ACTIVITY. How many lines in the records below contain "last"? Answer with the number alone.

SOURCE MATERIAL.
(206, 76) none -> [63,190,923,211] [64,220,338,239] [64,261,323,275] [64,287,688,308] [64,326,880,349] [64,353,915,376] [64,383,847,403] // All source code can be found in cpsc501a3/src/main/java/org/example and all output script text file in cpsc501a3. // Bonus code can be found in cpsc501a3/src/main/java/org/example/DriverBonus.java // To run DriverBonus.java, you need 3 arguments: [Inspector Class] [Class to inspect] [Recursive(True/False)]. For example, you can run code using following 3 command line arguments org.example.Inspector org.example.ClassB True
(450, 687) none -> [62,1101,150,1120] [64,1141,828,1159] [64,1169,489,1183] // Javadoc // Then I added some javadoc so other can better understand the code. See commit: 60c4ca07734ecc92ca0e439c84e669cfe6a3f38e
* * *
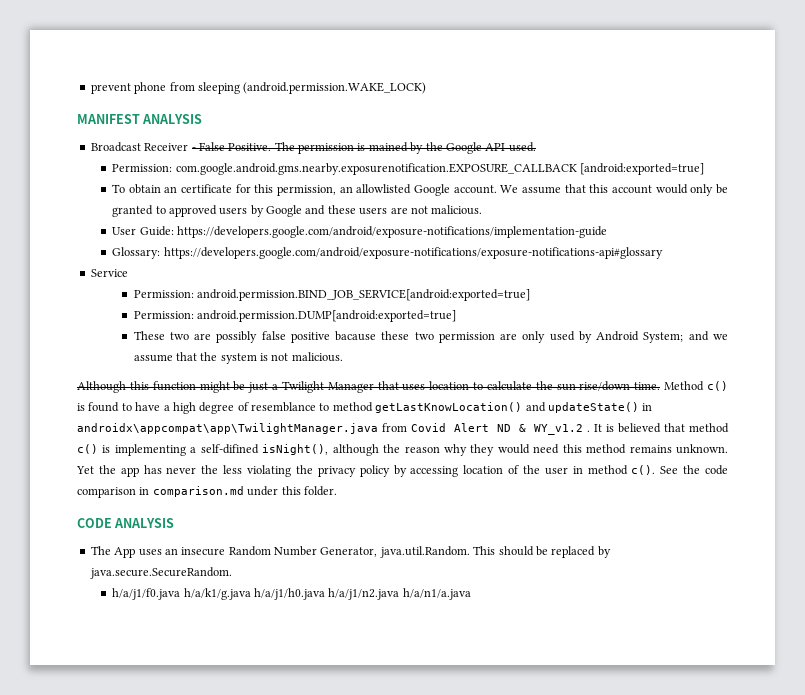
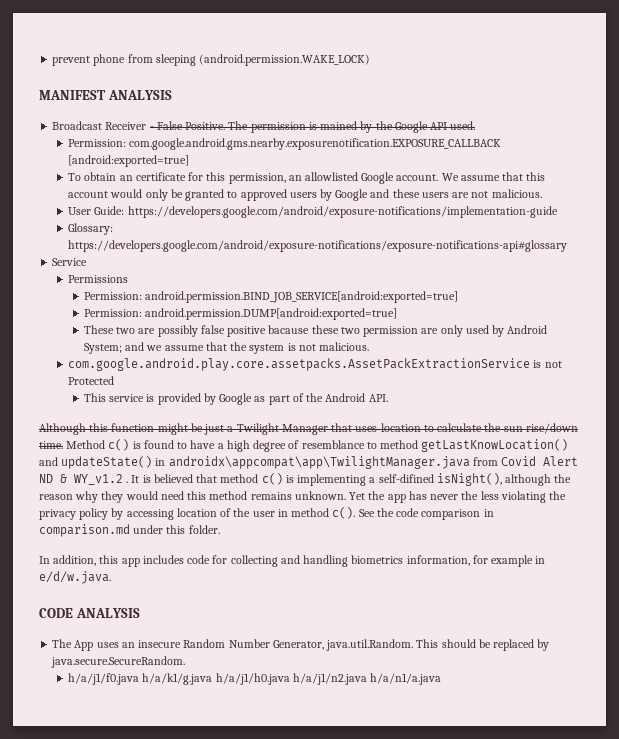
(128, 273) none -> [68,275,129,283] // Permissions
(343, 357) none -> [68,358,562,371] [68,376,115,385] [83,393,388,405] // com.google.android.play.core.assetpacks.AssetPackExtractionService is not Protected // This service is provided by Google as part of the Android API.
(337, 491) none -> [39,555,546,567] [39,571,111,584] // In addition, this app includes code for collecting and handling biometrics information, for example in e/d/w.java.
--
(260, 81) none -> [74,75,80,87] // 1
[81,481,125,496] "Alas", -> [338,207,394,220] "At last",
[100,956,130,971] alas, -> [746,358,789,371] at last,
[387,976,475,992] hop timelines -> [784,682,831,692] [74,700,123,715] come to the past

ANSWER. 2